[Modification records]

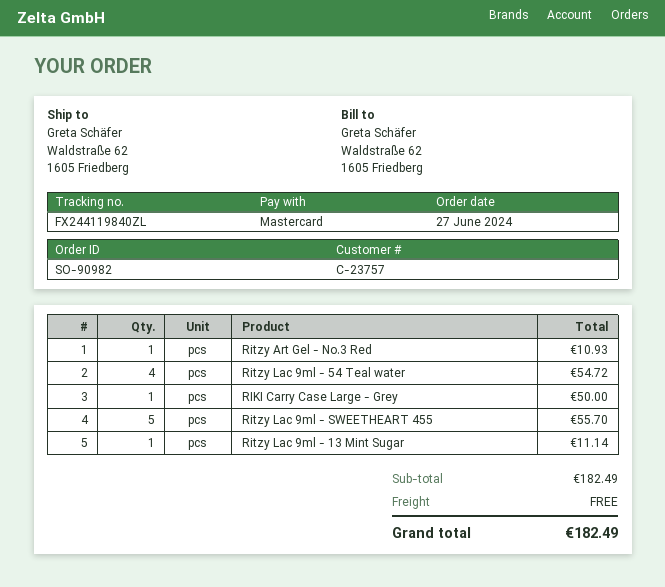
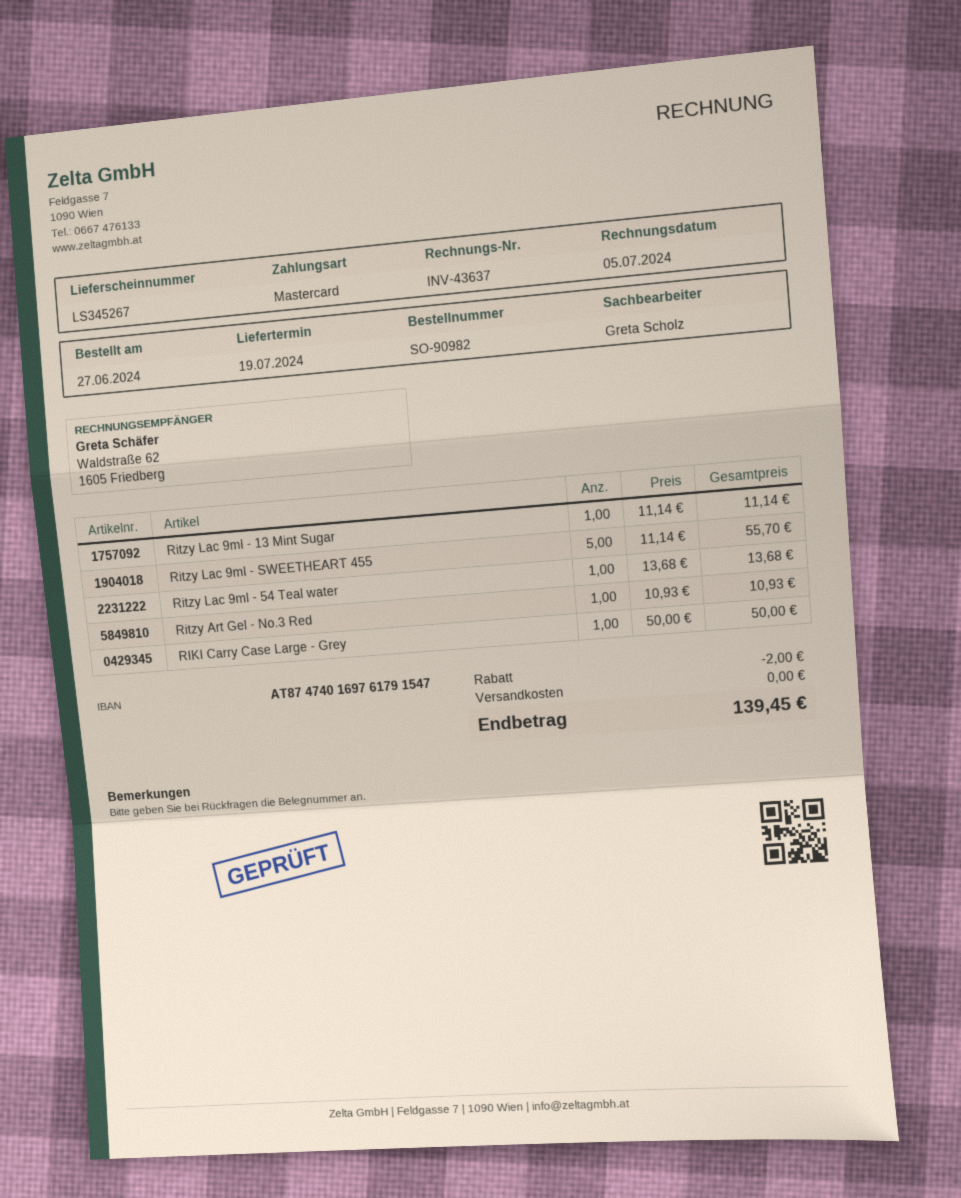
Ritzy Lac 9ml - 54 Teal water: 4 for 54.72 -> 1 for 13.68
discount: none -> 2.00
total: 182.49 -> 139.45

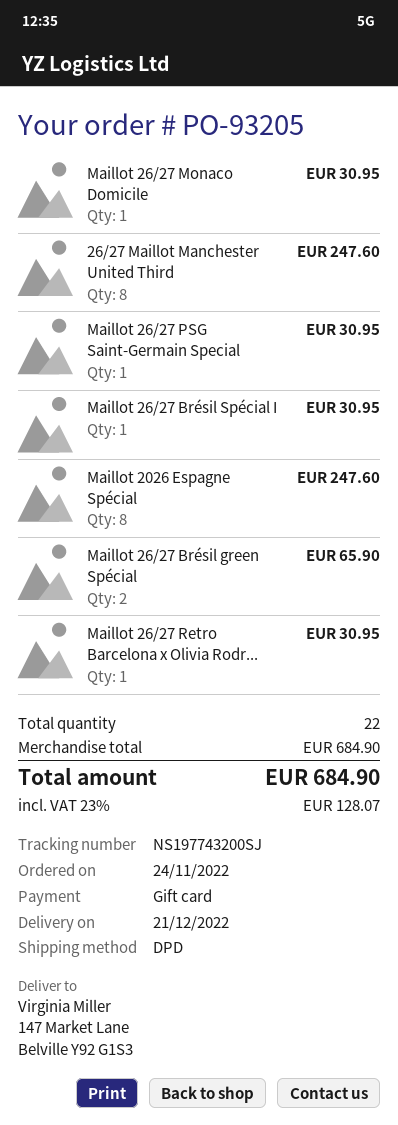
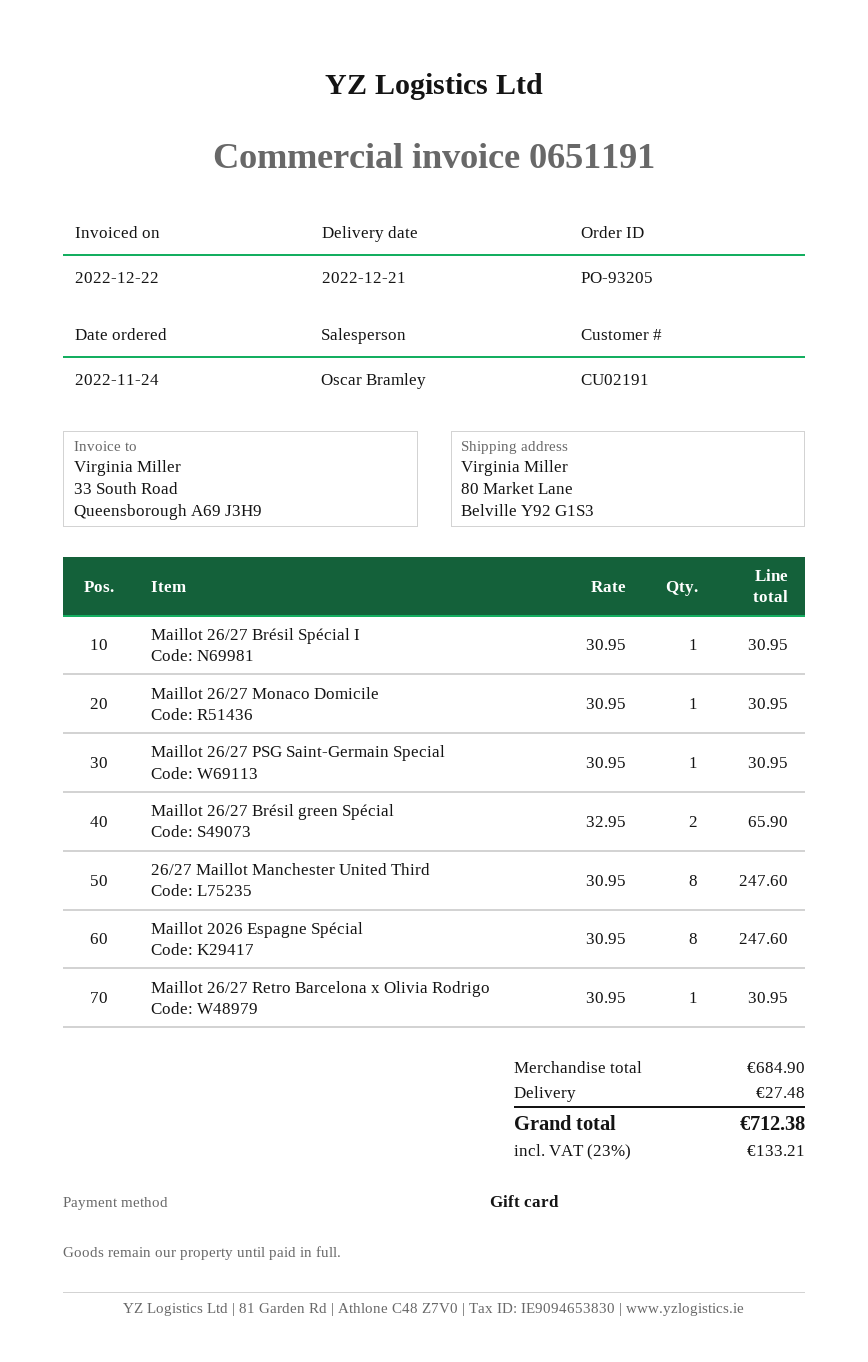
ship to: 147 Market Lane, Belville Y92 G1S3 -> 80 Market Lane, Belville Y92 G1S3
shipping: none -> 27.48
tax: 23% = 128.07 -> 23% = 133.21
total: 684.90 -> 712.38

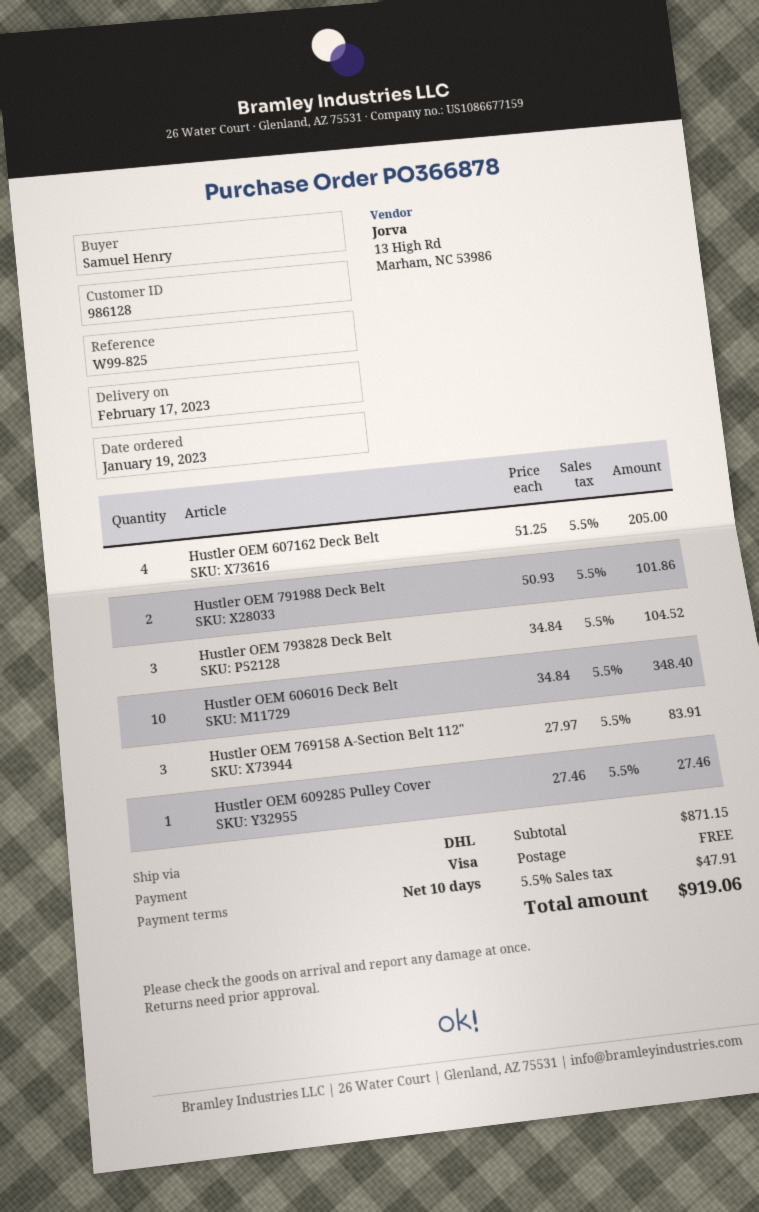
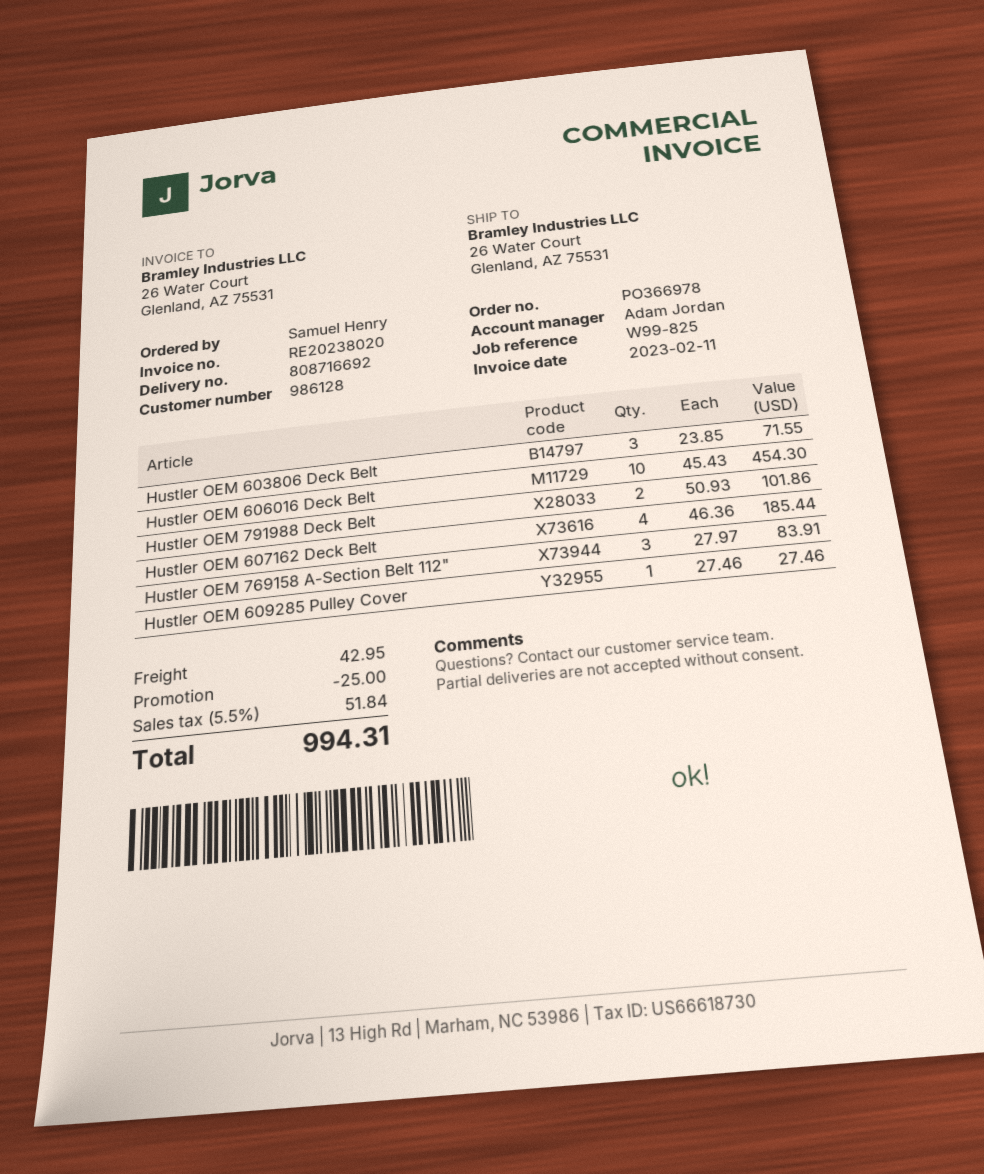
order number: PO366878 -> PO366978
Hustler OEM 607162 Deck Belt: 4 x 51.25 = 205.00 -> 4 x 46.36 = 185.44
Hustler OEM 793828 Deck Belt: 3 x 34.84 = 104.52 -> none
Hustler OEM 606016 Deck Belt: 10 x 34.84 = 348.40 -> 10 x 45.43 = 454.30
Hustler OEM 603806 Deck Belt: none -> 3 x 23.85 = 71.55
discount: none -> 25.00
shipping: 0.00 -> 42.95
tax: 5.5% = 47.91 -> 5.5% = 51.84
total: 919.06 -> 994.31

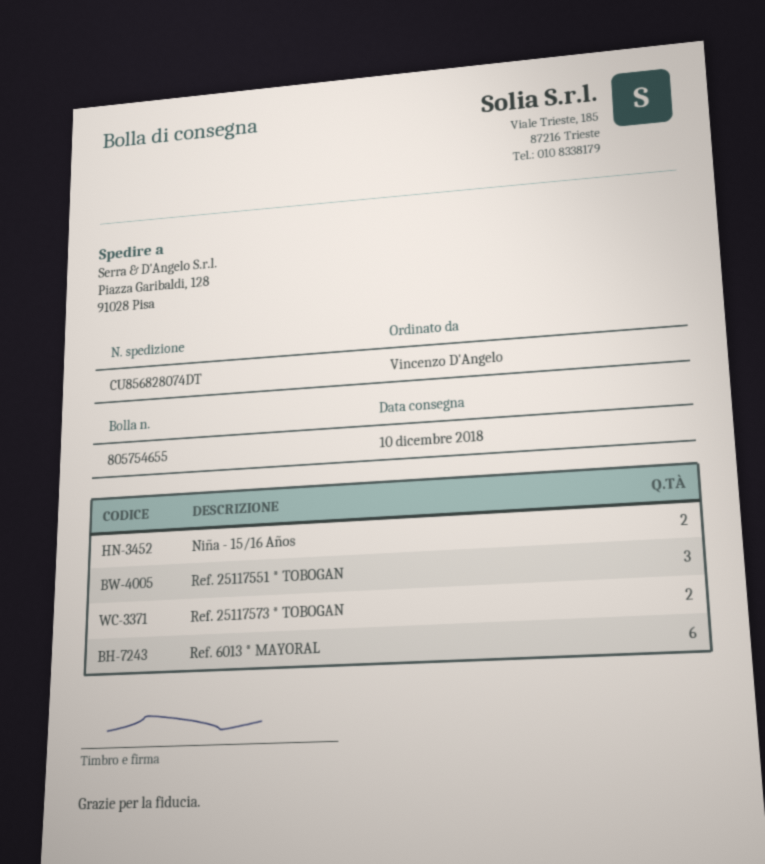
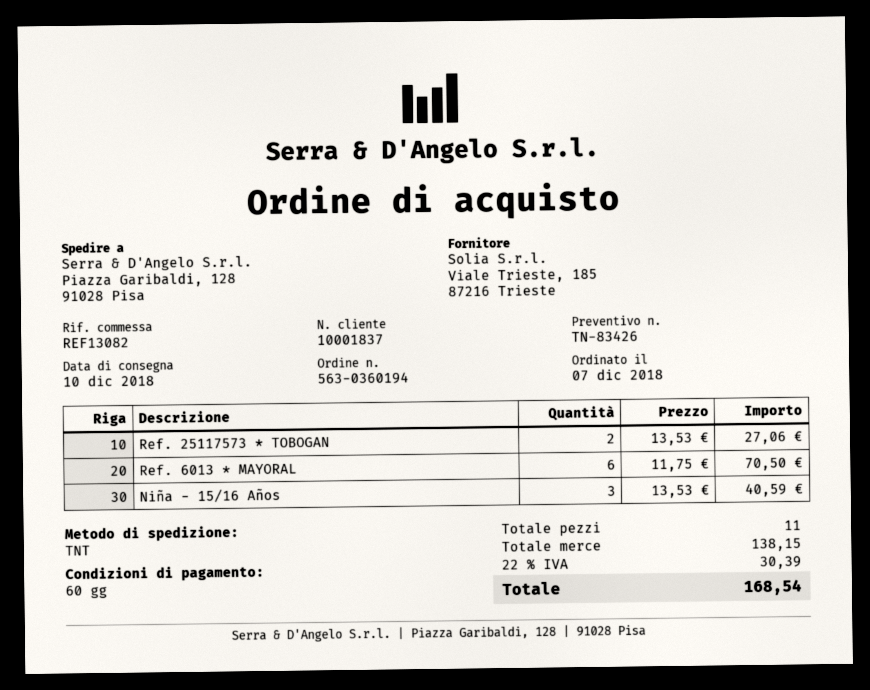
Niña - 15/16 Años: 2 -> 3
Ref. 25117551 * TOBOGAN: 3 -> none

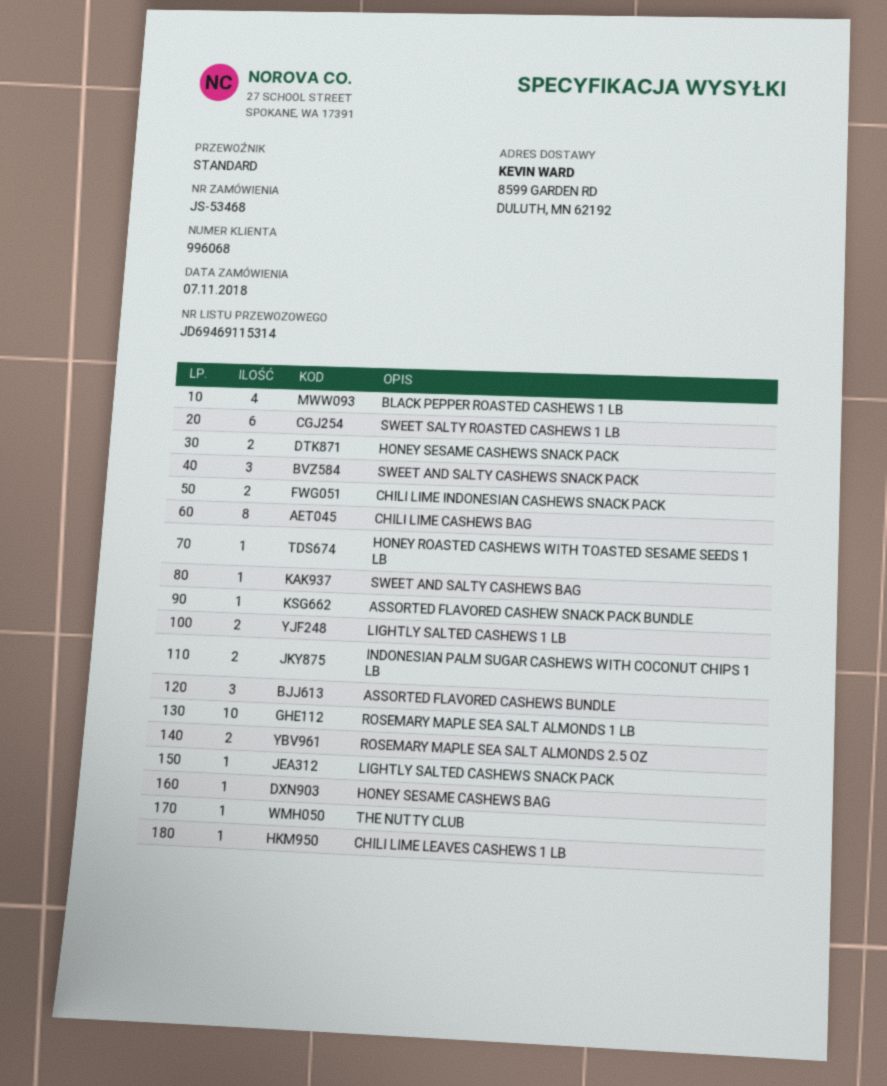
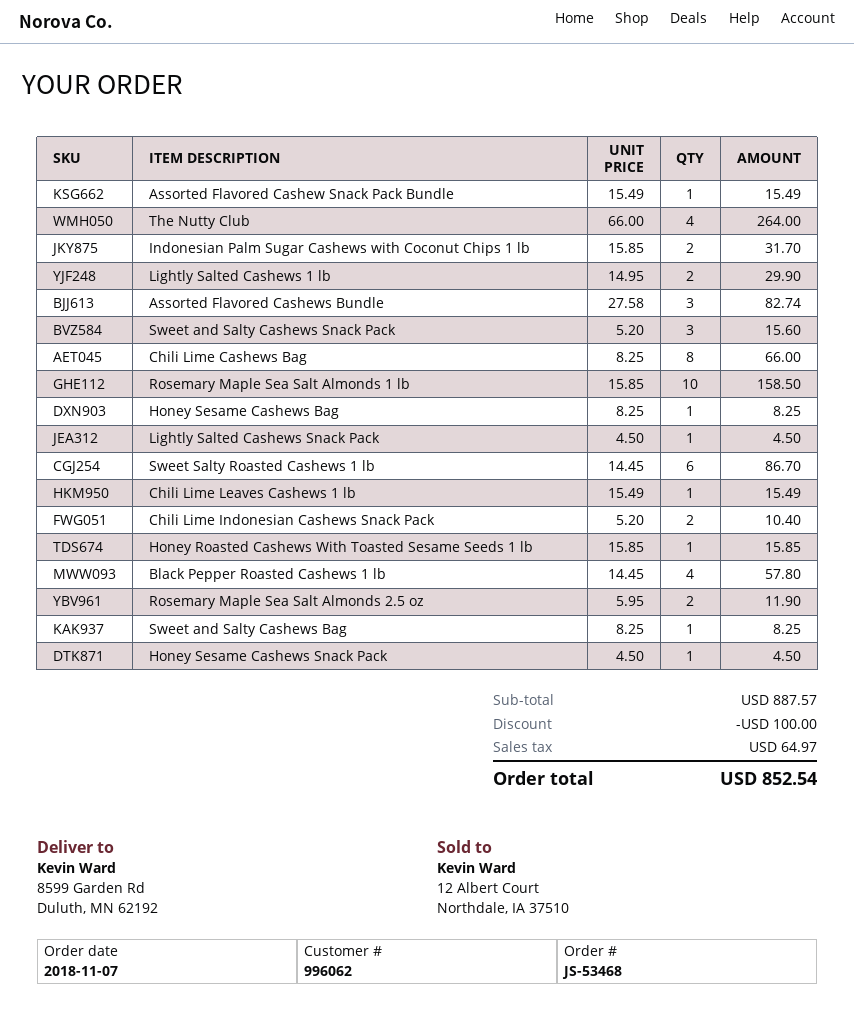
customer number: 996068 -> 996062
HONEY SESAME CASHEWS SNACK PACK: 2 -> 1
THE NUTTY CLUB: 1 -> 4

▶ DESCRIPTION OF THE TASK
Pull out every line of the entries that includes the word "shipping".

▶ EXERCISE ANSWER
shipping: none -> 27.48
shipping: 0.00 -> 42.95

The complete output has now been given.